One of the Upstate’s swiftest-growing towns isn’t even a town at all.
Just behind Central, Mauldin and Greer, Powdersville has grown by 32% over the past decade, according to U.S. Census data.
Only a few minutes from downtown Greenville, yet with the appeal of Anderson County property taxes, Powdersville’s ranks have boomed to more than 10,025 residents. But unlike Central, Mauldin and Greer, the community straddling the Anderson-Greenville county border — and a stone’s throw from Pickens County — remains unincorporated: a loose coalition of commuters, strip malls and new neighborhoods.
“We are missing opportunities as a county to offer and possibly profit more from parks and recreation in Powdersville,” wrote one anonymous resident in a 2017 community survey. “Wren has Hurricane Park — Powdersville has nothing. There is an incredible explosion of residents and development, award-winning schools and now, commercial development. ... Anderson County has had a gem in northern Anderson County for years and not even realized or embraced the vision.”
In 2017, Powdersville did have a park but as indicated by at least eight of the 92 survey responses, beyond a recycling center, a kayak launch and a walking trail around a barren field, much of Dolly Cooper Park was left to the imagination as funding stalled. Powdersville locals remained concerned about safety at the secluded park.
“I would like to see Dolly Cooper Park completed as a community-friendly place to enjoy the Great Outdoors,” commented another resident: one of many suggestions that the park could meet its full potential with ballfields, kayak put-ins and amphitheaters for local concerts and festivals. Now some of those respondents may be able to see that vision translate into reality through support from Duke Energy, Appalachian Regional Commission, Michelin and the S.C. Department of Parks, Recreation and Tourism.
An 18-hole disc golf course and paved walking path was built onsite in 2019, according to the Professional Disc Golf Association. In 2021, Anderson County opened a second ADA-accessible kayak put-in a quarter mile down the river for tubers and boaters, a baseball field and a football field with a $25,000 Park and Recreation Development Fund grant and $145,000 from the county.
And according to the county, that’s just the beginning: multiple pickleball courts, an expanded parking lot, picnic shelter, playground, restrooms, dog park and an additional baseball field installed in three phases of development. An abandoned truss bridge crossing the Saluda River to Greenville County also will get a facelift as a pedestrian-friendly link to future trail opportunities, according to a master plan published by landscape architecture firm Studio Main LLC, owned by Pelzer Mayor Blake Sanders. The county broke ground on the estimated $2.7 million first phase on April 15. The picnic shelter and new paved parking area, the first additions, will cost close to $500,000, Anderson County Administrator Rusty Burns told GSA Business Report.

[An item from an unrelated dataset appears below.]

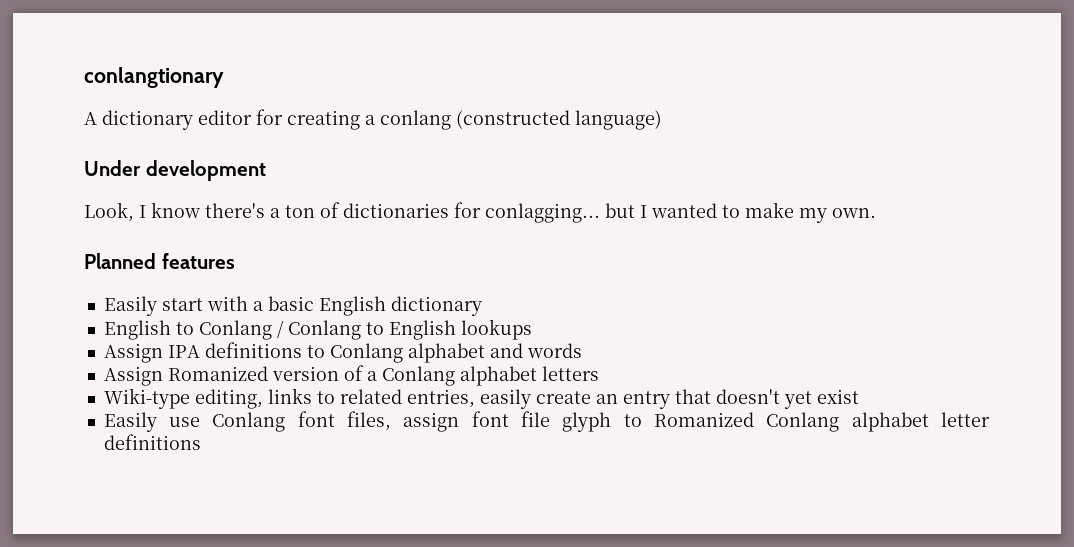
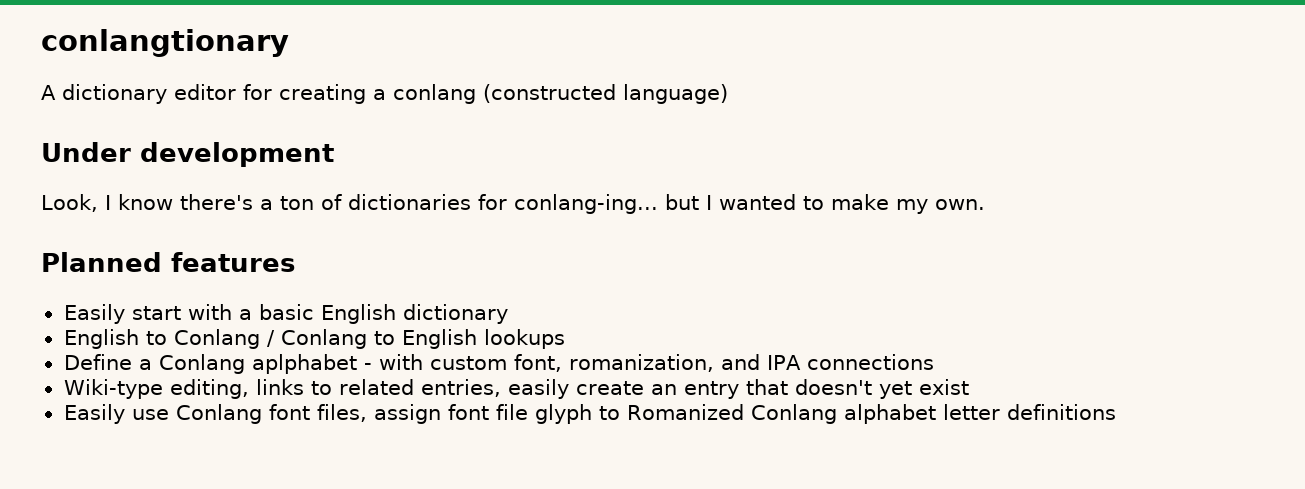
[485,203,600,223] conlagging... -> [514,194,658,214] conlang-ing...
[103,342,582,363] [103,365,599,386] Assign IPA definitions to Conlang alphabet and words // Assign Romanized version of a Conlang alphabet letters -> [63,354,934,374] Define a Conlang aplphabet - with custom font, romanization, and IPA connections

“We’re going to be putting — and this is in the future but not the distant future — pickleball courts out there,” he said. “And another thing that we’ve just done out there is we put a fueling station, tucked neatly in the back that you can’t see, for the Sheriff ’s Department, which will allow us to have our deputies on the road more often. They will also help address some security concerns at the park from visitors."
According to Burns, the county has been in discussion with a private business that could offer kayak rentals, food options, as well as access to the river in the Powdersville area.
“This project would not be possible without the support of my fellow County Council members, our legislative delegation partners Rep. (West) Cox and Sen. Richard Cash, and NewSpring Church.” Anderson County Councilmember Jimmy Davis said in a news release. “It has been a pleasure working with Senator Cash on this project, and we could not do this without him.”